== Work to be completed ==
Within the material below, how many lines contain the word "blurlines"? Give that number only.
------ Data to examine ------
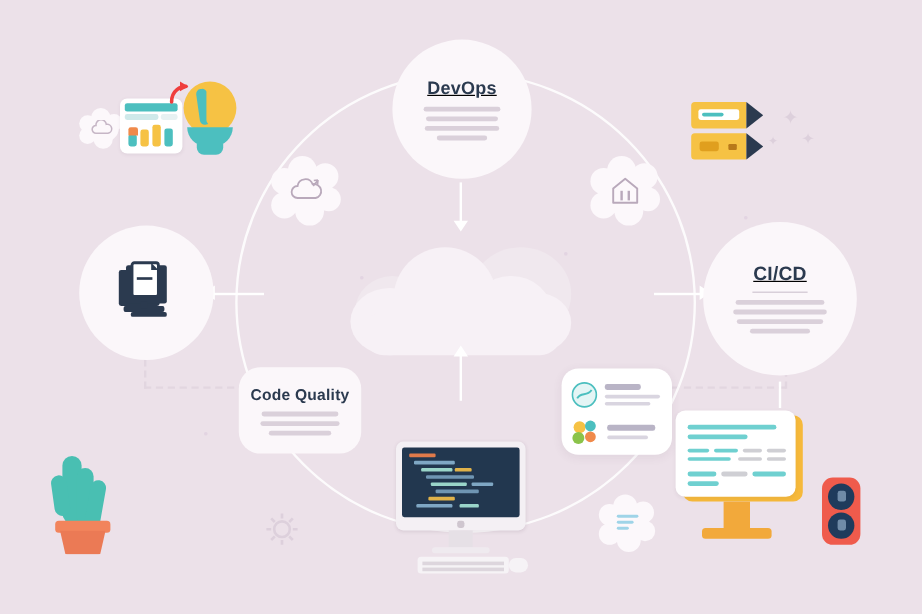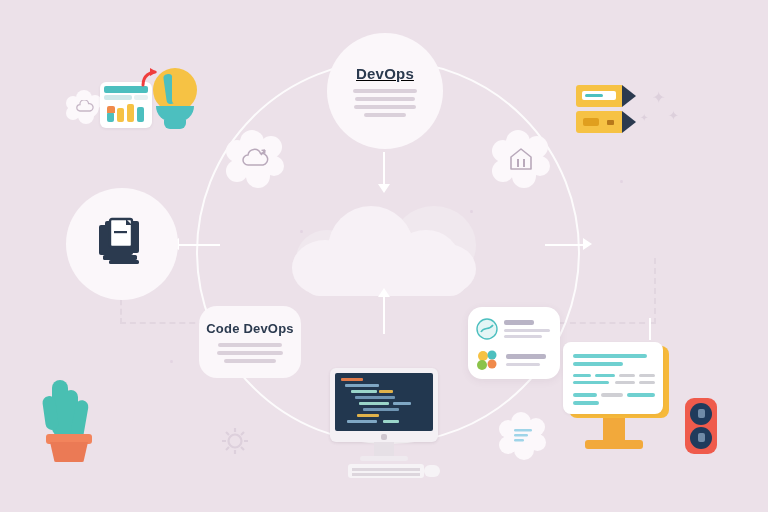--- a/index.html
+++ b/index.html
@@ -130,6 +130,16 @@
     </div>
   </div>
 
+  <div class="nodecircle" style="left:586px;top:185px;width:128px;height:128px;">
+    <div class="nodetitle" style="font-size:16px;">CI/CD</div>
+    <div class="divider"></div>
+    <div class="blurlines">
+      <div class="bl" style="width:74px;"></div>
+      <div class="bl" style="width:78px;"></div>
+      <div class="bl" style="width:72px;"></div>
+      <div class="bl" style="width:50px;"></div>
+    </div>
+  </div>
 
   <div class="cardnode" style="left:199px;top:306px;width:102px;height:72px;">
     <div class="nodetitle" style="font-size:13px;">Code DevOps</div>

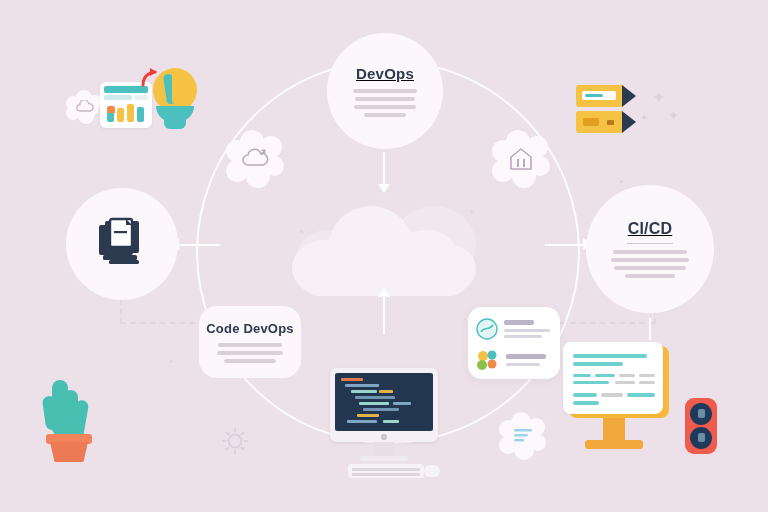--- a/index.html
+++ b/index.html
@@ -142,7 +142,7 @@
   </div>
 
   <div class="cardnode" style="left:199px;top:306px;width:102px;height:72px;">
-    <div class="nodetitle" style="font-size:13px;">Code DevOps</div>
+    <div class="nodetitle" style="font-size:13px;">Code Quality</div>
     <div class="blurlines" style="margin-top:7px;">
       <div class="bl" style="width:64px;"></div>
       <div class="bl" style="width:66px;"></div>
------
------ Data to examine ------
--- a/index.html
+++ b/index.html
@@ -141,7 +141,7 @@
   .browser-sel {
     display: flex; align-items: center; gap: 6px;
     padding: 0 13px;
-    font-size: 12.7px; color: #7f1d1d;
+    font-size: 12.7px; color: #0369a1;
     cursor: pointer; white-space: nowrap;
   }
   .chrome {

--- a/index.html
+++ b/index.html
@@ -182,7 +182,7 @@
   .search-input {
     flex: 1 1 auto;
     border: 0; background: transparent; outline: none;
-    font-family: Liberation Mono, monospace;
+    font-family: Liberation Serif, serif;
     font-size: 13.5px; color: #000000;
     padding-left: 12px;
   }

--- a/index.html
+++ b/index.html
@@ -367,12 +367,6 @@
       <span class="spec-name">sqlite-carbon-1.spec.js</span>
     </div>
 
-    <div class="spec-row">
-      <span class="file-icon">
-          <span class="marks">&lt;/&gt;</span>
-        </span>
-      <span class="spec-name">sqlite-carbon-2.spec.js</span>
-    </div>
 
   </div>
------
------ Data to examine ------
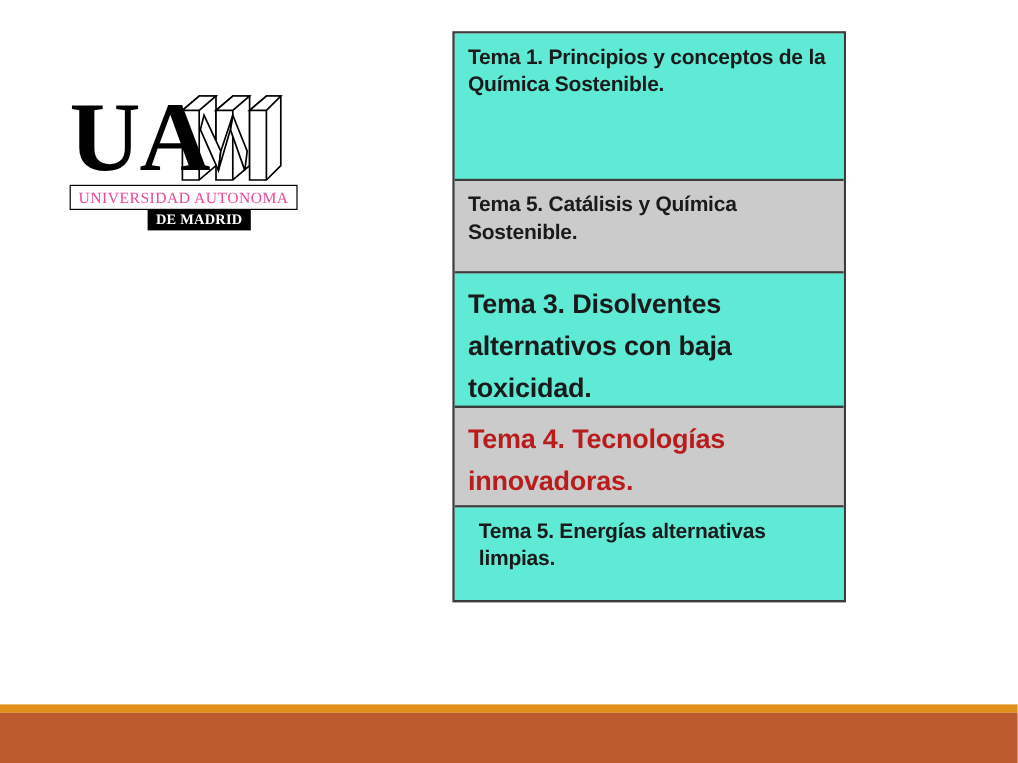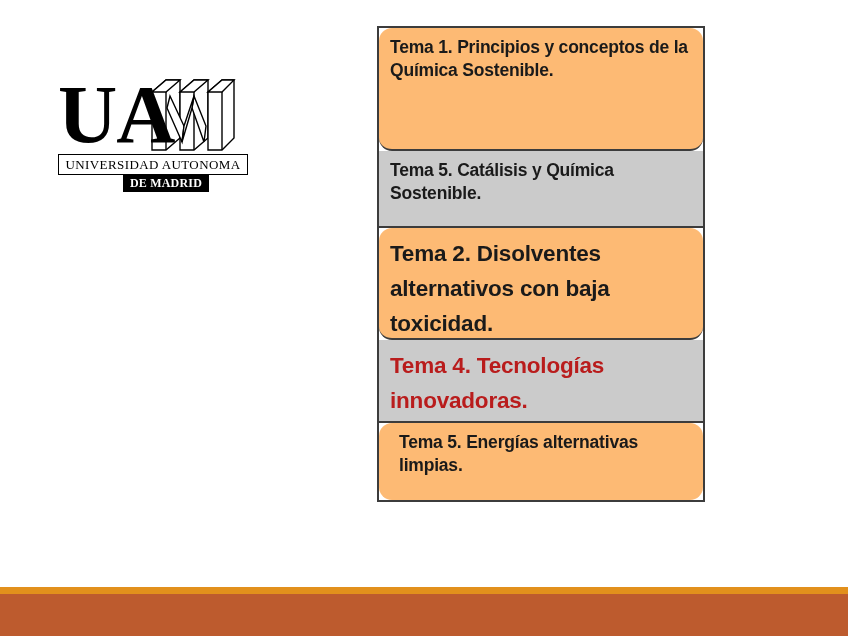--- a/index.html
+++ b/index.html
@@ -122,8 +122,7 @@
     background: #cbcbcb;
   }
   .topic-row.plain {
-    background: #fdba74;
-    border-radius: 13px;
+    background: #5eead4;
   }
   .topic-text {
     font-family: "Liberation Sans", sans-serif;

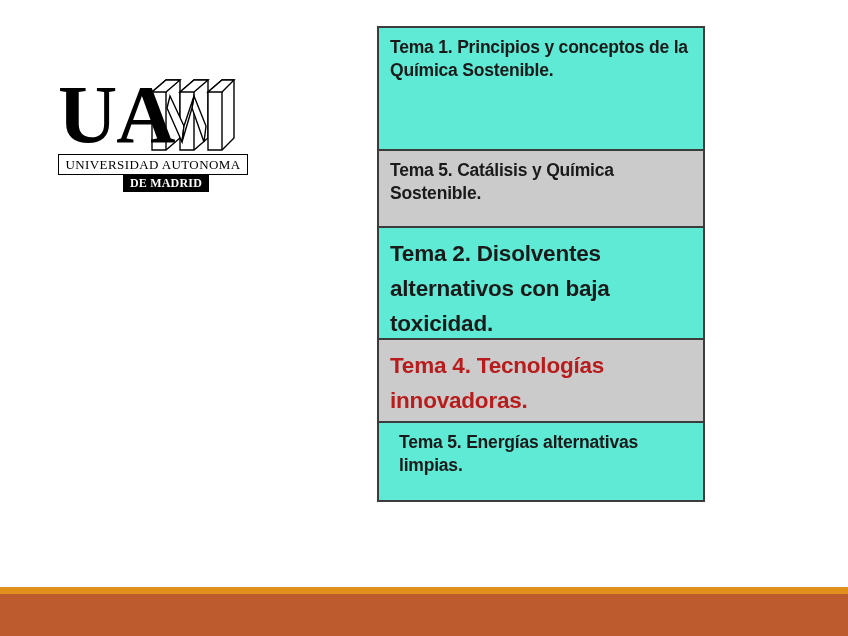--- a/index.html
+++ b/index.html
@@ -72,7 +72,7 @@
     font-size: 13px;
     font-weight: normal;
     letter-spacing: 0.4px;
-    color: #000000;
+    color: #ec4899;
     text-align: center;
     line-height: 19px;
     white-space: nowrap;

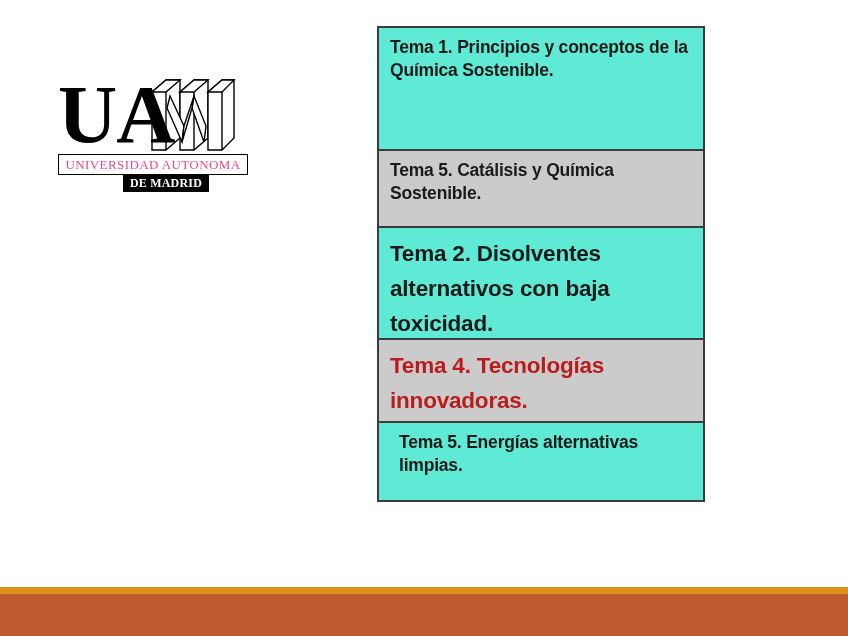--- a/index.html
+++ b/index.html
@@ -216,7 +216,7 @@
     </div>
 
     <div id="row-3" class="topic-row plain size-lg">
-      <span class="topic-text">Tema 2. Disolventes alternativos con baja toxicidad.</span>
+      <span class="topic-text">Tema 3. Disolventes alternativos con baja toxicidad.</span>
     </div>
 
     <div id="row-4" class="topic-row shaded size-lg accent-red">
------
== Finished task ==
2